Requirement
The data that follows is to be given again, exactly as written.
++++++++++++++++++++
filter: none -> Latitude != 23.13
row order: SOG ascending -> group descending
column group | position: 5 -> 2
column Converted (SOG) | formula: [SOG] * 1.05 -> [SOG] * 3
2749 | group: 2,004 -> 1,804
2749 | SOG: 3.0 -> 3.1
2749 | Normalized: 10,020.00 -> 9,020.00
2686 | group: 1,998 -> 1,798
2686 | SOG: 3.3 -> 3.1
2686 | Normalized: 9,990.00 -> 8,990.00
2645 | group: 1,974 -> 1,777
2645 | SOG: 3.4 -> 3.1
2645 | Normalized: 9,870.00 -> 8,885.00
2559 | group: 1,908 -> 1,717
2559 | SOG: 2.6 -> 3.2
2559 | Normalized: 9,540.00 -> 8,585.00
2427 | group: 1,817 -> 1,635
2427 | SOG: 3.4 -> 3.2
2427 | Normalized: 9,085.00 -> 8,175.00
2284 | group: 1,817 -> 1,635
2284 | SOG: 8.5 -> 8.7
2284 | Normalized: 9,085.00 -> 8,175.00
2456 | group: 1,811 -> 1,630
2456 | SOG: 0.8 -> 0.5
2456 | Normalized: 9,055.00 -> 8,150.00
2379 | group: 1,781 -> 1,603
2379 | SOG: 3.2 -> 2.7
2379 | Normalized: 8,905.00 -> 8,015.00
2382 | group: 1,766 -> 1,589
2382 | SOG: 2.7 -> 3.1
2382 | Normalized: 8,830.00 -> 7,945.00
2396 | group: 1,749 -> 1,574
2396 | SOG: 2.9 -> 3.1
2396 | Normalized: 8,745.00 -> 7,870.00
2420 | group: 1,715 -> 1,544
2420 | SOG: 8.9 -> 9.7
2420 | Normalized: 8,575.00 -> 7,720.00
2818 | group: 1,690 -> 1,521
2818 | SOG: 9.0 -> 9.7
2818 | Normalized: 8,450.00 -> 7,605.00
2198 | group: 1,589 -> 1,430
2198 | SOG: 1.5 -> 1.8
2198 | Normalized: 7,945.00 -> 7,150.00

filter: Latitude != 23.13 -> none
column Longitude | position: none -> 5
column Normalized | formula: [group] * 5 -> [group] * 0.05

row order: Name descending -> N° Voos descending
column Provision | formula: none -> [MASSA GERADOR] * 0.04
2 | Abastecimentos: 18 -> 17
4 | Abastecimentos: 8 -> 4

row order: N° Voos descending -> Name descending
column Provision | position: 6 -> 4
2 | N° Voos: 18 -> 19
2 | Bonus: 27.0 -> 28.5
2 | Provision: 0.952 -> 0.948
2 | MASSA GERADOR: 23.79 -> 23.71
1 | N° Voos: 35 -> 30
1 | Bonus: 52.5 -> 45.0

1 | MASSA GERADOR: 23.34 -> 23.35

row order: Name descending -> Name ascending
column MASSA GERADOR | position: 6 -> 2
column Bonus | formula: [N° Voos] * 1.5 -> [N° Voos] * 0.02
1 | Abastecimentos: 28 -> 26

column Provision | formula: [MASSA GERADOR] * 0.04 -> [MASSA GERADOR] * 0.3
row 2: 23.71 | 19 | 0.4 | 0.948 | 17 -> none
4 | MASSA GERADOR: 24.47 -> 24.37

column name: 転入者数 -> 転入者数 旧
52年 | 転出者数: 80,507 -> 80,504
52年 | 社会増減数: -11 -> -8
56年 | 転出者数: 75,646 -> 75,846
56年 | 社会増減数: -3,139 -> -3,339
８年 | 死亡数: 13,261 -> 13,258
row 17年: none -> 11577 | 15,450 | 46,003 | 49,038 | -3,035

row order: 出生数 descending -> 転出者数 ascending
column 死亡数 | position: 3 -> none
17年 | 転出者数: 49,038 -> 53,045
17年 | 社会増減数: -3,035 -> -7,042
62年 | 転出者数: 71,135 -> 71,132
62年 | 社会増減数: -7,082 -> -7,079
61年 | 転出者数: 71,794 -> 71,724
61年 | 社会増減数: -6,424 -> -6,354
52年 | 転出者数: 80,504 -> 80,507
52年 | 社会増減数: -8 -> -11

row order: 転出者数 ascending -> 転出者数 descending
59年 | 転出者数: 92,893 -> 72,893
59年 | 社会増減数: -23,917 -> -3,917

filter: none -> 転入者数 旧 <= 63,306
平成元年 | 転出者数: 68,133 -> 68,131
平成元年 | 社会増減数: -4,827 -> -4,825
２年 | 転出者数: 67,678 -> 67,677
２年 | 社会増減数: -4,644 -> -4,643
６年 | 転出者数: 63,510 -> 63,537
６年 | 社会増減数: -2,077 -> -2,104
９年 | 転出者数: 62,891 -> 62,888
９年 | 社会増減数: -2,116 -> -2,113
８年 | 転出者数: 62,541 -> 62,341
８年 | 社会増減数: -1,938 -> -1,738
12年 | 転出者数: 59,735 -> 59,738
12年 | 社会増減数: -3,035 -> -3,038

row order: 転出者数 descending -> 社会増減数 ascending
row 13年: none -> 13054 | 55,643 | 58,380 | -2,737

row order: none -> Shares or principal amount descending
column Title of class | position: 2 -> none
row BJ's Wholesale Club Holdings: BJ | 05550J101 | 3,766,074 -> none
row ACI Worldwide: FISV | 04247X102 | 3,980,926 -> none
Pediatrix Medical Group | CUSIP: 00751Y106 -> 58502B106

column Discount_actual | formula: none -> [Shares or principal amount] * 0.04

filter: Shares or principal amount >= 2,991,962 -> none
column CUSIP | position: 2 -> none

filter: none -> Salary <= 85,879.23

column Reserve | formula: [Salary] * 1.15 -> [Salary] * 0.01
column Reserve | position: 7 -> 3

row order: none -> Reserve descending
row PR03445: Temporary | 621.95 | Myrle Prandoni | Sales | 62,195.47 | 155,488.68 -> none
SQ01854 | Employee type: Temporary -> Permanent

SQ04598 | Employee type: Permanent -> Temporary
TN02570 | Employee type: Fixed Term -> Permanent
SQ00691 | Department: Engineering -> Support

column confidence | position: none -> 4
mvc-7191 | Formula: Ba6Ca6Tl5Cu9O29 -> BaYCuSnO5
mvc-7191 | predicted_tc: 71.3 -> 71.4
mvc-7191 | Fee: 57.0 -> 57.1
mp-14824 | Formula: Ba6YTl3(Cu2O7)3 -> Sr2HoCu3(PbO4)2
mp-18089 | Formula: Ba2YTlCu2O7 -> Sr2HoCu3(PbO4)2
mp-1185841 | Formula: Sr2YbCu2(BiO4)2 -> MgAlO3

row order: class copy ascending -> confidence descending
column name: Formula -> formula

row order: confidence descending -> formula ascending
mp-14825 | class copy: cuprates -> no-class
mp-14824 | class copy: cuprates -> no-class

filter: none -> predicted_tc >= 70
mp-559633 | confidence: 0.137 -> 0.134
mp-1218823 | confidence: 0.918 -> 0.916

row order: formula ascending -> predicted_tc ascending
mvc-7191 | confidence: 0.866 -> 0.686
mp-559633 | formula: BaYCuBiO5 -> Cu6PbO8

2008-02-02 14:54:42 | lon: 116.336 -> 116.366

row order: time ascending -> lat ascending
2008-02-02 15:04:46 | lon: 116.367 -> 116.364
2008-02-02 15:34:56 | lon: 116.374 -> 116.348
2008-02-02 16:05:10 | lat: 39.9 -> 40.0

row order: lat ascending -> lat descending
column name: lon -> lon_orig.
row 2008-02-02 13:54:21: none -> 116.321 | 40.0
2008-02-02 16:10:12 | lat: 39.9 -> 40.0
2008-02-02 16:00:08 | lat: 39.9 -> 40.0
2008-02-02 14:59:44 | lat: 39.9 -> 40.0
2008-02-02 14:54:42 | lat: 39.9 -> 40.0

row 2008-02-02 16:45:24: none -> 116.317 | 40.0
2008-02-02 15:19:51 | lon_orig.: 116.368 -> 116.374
++++++++++++++++++++
Response to this exercise
filter: none -> Latitude != 23.13
row order: SOG ascending -> group descending
column group | position: 5 -> 2
column Converted (SOG) | formula: [SOG] * 1.05 -> [SOG] * 3
2749 | group: 2,004 -> 1,804
2749 | SOG: 3.0 -> 3.1
2749 | Normalized: 10,020.00 -> 9,020.00
2686 | group: 1,998 -> 1,798
2686 | SOG: 3.3 -> 3.1
2686 | Normalized: 9,990.00 -> 8,990.00
2645 | group: 1,974 -> 1,777
2645 | SOG: 3.4 -> 3.1
2645 | Normalized: 9,870.00 -> 8,885.00
2559 | group: 1,908 -> 1,717
2559 | SOG: 2.6 -> 3.2
2559 | Normalized: 9,540.00 -> 8,585.00
2427 | group: 1,817 -> 1,635
2427 | SOG: 3.4 -> 3.2
2427 | Normalized: 9,085.00 -> 8,175.00
2284 | group: 1,817 -> 1,635
2284 | SOG: 8.5 -> 8.7
2284 | Normalized: 9,085.00 -> 8,175.00
2456 | group: 1,811 -> 1,630
2456 | SOG: 0.8 -> 0.5
2456 | Normalized: 9,055.00 -> 8,150.00
2379 | group: 1,781 -> 1,603
2379 | SOG: 3.2 -> 2.7
2379 | Normalized: 8,905.00 -> 8,015.00
2382 | group: 1,766 -> 1,589
2382 | SOG: 2.7 -> 3.1
2382 | Normalized: 8,830.00 -> 7,945.00
2396 | group: 1,749 -> 1,574
2396 | SOG: 2.9 -> 3.1
2396 | Normalized: 8,745.00 -> 7,870.00
2420 | group: 1,715 -> 1,544
2420 | SOG: 8.9 -> 9.7
2420 | Normalized: 8,575.00 -> 7,720.00
2818 | group: 1,690 -> 1,521
2818 | SOG: 9.0 -> 9.7
2818 | Normalized: 8,450.00 -> 7,605.00
2198 | group: 1,589 -> 1,430
2198 | SOG: 1.5 -> 1.8
2198 | Normalized: 7,945.00 -> 7,150.00

filter: Latitude != 23.13 -> none
column Longitude | position: none -> 5
column Normalized | formula: [group] * 5 -> [group] * 0.05

row order: Name descending -> N° Voos descending
column Provision | formula: none -> [MASSA GERADOR] * 0.04
2 | Abastecimentos: 18 -> 17
4 | Abastecimentos: 8 -> 4

row order: N° Voos descending -> Name descending
column Provision | position: 6 -> 4
2 | N° Voos: 18 -> 19
2 | Bonus: 27.0 -> 28.5
2 | Provision: 0.952 -> 0.948
2 | MASSA GERADOR: 23.79 -> 23.71
1 | N° Voos: 35 -> 30
1 | Bonus: 52.5 -> 45.0

1 | MASSA GERADOR: 23.34 -> 23.35

row order: Name descending -> Name ascending
column MASSA GERADOR | position: 6 -> 2
column Bonus | formula: [N° Voos] * 1.5 -> [N° Voos] * 0.02
1 | Abastecimentos: 28 -> 26

column Provision | formula: [MASSA GERADOR] * 0.04 -> [MASSA GERADOR] * 0.3
row 2: 23.71 | 19 | 0.4 | 0.948 | 17 -> none
4 | MASSA GERADOR: 24.47 -> 24.37

column name: 転入者数 -> 転入者数 旧
52年 | 転出者数: 80,507 -> 80,504
52年 | 社会増減数: -11 -> -8
56年 | 転出者数: 75,646 -> 75,846
56年 | 社会増減数: -3,139 -> -3,339
８年 | 死亡数: 13,261 -> 13,258
row 17年: none -> 11577 | 15,450 | 46,003 | 49,038 | -3,035

row order: 出生数 descending -> 転出者数 ascending
column 死亡数 | position: 3 -> none
17年 | 転出者数: 49,038 -> 53,045
17年 | 社会増減数: -3,035 -> -7,042
62年 | 転出者数: 71,135 -> 71,132
62年 | 社会増減数: -7,082 -> -7,079
61年 | 転出者数: 71,794 -> 71,724
61年 | 社会増減数: -6,424 -> -6,354
52年 | 転出者数: 80,504 -> 80,507
52年 | 社会増減数: -8 -> -11

row order: 転出者数 ascending -> 転出者数 descending
59年 | 転出者数: 92,893 -> 72,893
59年 | 社会増減数: -23,917 -> -3,917

filter: none -> 転入者数 旧 <= 63,306
平成元年 | 転出者数: 68,133 -> 68,131
平成元年 | 社会増減数: -4,827 -> -4,825
２年 | 転出者数: 67,678 -> 67,677
２年 | 社会増減数: -4,644 -> -4,643
６年 | 転出者数: 63,510 -> 63,537
６年 | 社会増減数: -2,077 -> -2,104
９年 | 転出者数: 62,891 -> 62,888
９年 | 社会増減数: -2,116 -> -2,113
８年 | 転出者数: 62,541 -> 62,341
８年 | 社会増減数: -1,938 -> -1,738
12年 | 転出者数: 59,735 -> 59,738
12年 | 社会増減数: -3,035 -> -3,038

row order: 転出者数 descending -> 社会増減数 ascending
row 13年: none -> 13054 | 55,643 | 58,380 | -2,737

row order: none -> Shares or principal amount descending
column Title of class | position: 2 -> none
row BJ's Wholesale Club Holdings: BJ | 05550J101 | 3,766,074 -> none
row ACI Worldwide: FISV | 04247X102 | 3,980,926 -> none
Pediatrix Medical Group | CUSIP: 00751Y106 -> 58502B106

column Discount_actual | formula: none -> [Shares or principal amount] * 0.04

filter: Shares or principal amount >= 2,991,962 -> none
column CUSIP | position: 2 -> none

filter: none -> Salary <= 85,879.23

column Reserve | formula: [Salary] * 1.15 -> [Salary] * 0.01
column Reserve | position: 7 -> 3

row order: none -> Reserve descending
row PR03445: Temporary | 621.95 | Myrle Prandoni | Sales | 62,195.47 | 155,488.68 -> none
SQ01854 | Employee type: Temporary -> Permanent

SQ04598 | Employee type: Permanent -> Temporary
TN02570 | Employee type: Fixed Term -> Permanent
SQ00691 | Department: Engineering -> Support

column confidence | position: none -> 4
mvc-7191 | Formula: Ba6Ca6Tl5Cu9O29 -> BaYCuSnO5
mvc-7191 | predicted_tc: 71.3 -> 71.4
mvc-7191 | Fee: 57.0 -> 57.1
mp-14824 | Formula: Ba6YTl3(Cu2O7)3 -> Sr2HoCu3(PbO4)2
mp-18089 | Formula: Ba2YTlCu2O7 -> Sr2HoCu3(PbO4)2
mp-1185841 | Formula: Sr2YbCu2(BiO4)2 -> MgAlO3

row order: class copy ascending -> confidence descending
column name: Formula -> formula

row order: confidence descending -> formula ascending
mp-14825 | class copy: cuprates -> no-class
mp-14824 | class copy: cuprates -> no-class

filter: none -> predicted_tc >= 70
mp-559633 | confidence: 0.137 -> 0.134
mp-1218823 | confidence: 0.918 -> 0.916

row order: formula ascending -> predicted_tc ascending
mvc-7191 | confidence: 0.866 -> 0.686
mp-559633 | formula: BaYCuBiO5 -> Cu6PbO8

2008-02-02 14:54:42 | lon: 116.336 -> 116.366

row order: time ascending -> lat ascending
2008-02-02 15:04:46 | lon: 116.367 -> 116.364
2008-02-02 15:34:56 | lon: 116.374 -> 116.348
2008-02-02 16:05:10 | lat: 39.9 -> 40.0

row order: lat ascending -> lat descending
column name: lon -> lon_orig.
row 2008-02-02 13:54:21: none -> 116.321 | 40.0
2008-02-02 16:10:12 | lat: 39.9 -> 40.0
2008-02-02 16:00:08 | lat: 39.9 -> 40.0
2008-02-02 14:59:44 | lat: 39.9 -> 40.0
2008-02-02 14:54:42 | lat: 39.9 -> 40.0

row 2008-02-02 16:45:24: none -> 116.317 | 40.0
2008-02-02 15:19:51 | lon_orig.: 116.368 -> 116.374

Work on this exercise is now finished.